Engineering: Scoring technique
Engineering: Scoring technique
Limitations of strict interpretation of TIMIT labeling
- Vowel-vowel boundaries (1/2 and 1/2)
- Vowel-semivowel boundaries (2/3 and 1/3)
- Lexical knowledge influence
- Ambiguities, "year" as /y iy r/ or /y iy er/
Solution: Reference Vowel Landmarks (RVLMs)

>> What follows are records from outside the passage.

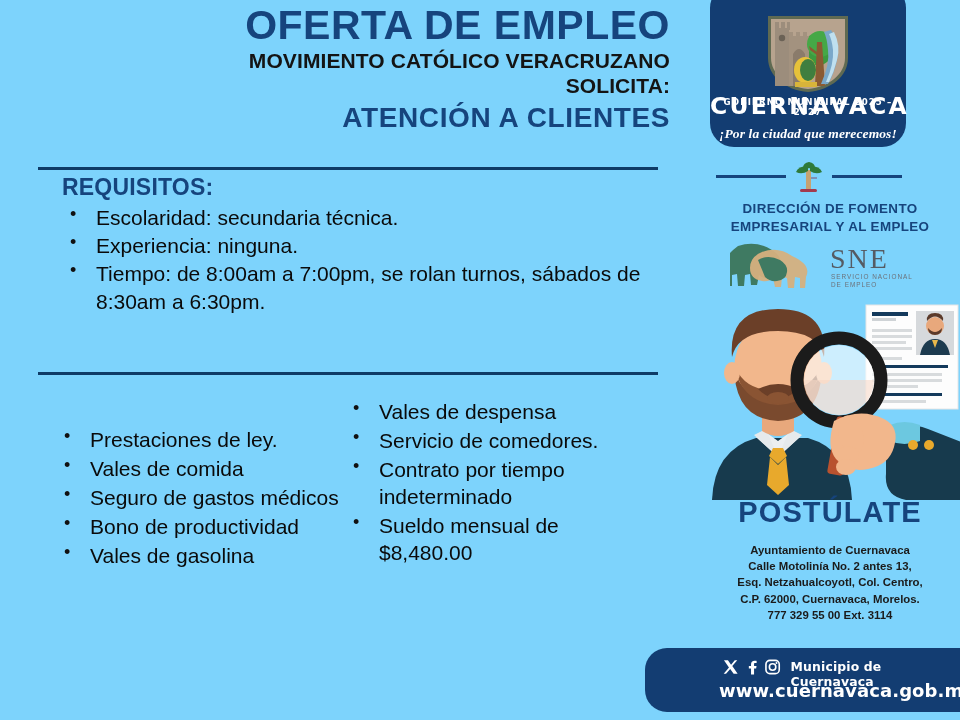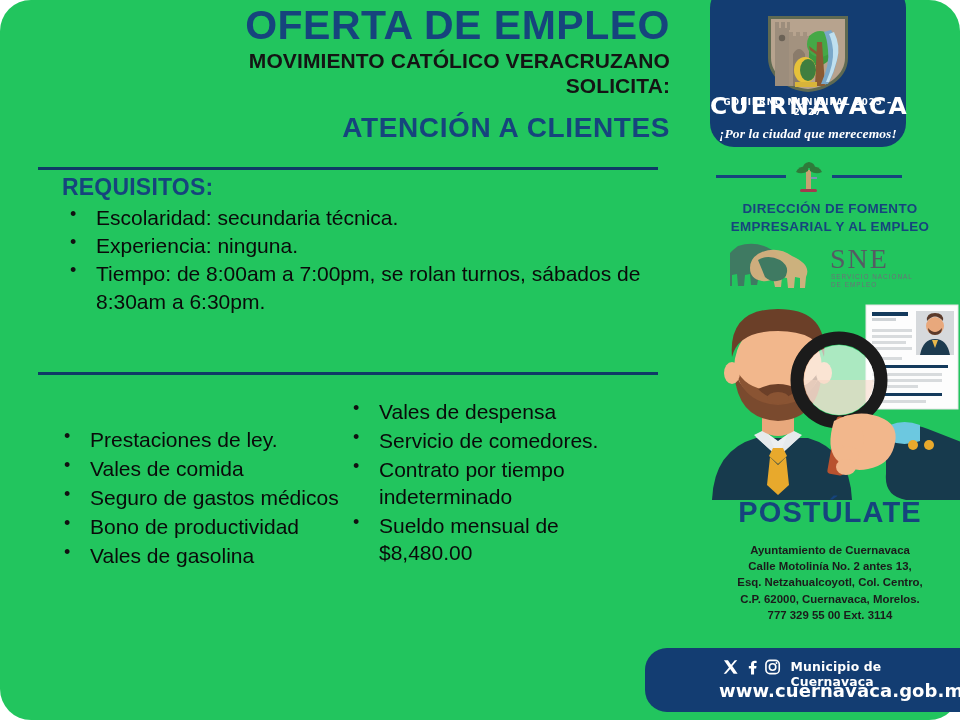--- a/index.html
+++ b/index.html
@@ -1,41 +1,41 @@
 <!DOCTYPE html>
 <html><head>
 <meta charset="utf-8">
 <style>
   html,body{margin:0;padding:0;}
   body{
     width:960px;height:720px;overflow:hidden;background:#ffffff;
     font-family:"Liberation Sans","DejaVu Sans",sans-serif;
     -webkit-font-smoothing:antialiased;
   }
-  .poster{position:relative;width:960px;height:720px;background:#22c55e;border-radius:31px;}
+  .poster{position:relative;width:960px;height:720px;background:#7dd3fc;}
 
   
   .main{position:absolute;left:0;top:0;width:700px;height:720px;}
 
   .headline-block{position:absolute;left:30px;top:4px;width:640px;text-align:right;}
   .h-title{
     font-size:41px;font-weight:bold;color:#16447D;letter-spacing:.5px;
     line-height:1.05;white-space:nowrap;
   }
   .h-sub{
     font-size:21px;font-weight:bold;color:#141414;letter-spacing:.1px;
     line-height:1.18;margin-top:2px;white-space:nowrap;
   }
   .h-sub2{
     font-size:21px;font-weight:bold;color:#141414;letter-spacing:.1px;
     line-height:1.18;white-space:nowrap;
   }
   .h-role{
     font-size:28px;font-weight:bold;color:#16447D;letter-spacing:.6px;
-    line-height:1.18;margin-top:12px;white-space:nowrap;
+    line-height:1.18;margin-top:2px;white-space:nowrap;
   }
 
   .rule{position:absolute;background:#0F3B66;height:3px;}
   .rule-1{left:38px;top:167px;width:620px;}
   .rule-2{left:38px;top:372px;width:620px;}
 
   
   .req-block{position:absolute;left:62px;top:173px;width:610px;}
   .sec-head{font-size:23px;font-weight:bold;color:#16447D;letter-spacing:.2px;line-height:1.25;}
   ul.bul{list-style:none;margin:2px 0 0 0;padding:0;}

- Generated from TIMIT aligned labeling
- Syllabified with TSYLB (ref Kahn 1980)
- Result is sequence of syllabic peaks and dips
- Extension for optional matching
- Each RVLM can match between 1 and N DVLMs
- For singleton vowels, N=1
- For sequences of vowels, N=number of vowels in sequence
Matching Detected Vowel Landmarks (DVLMs) to RVLMs
- For each RVLM, find all DVLMs between dips
- If zero DVLMs, mark one deletion error
- If 1 to N DVLMs, no error
- If M > N DVLMs, mark M - N insertion errors
- Compute Token Error Rate (TER)
- deletion errors plus insertion errors
- expressed as percentage of RVLMs
Corpus
- TIMIT sentences ending in 8 or 9
- Original train - test division kept
- Train: 619 utterances, 7578 RVLMs
- Test: 373 utterances, 4404 RVLMs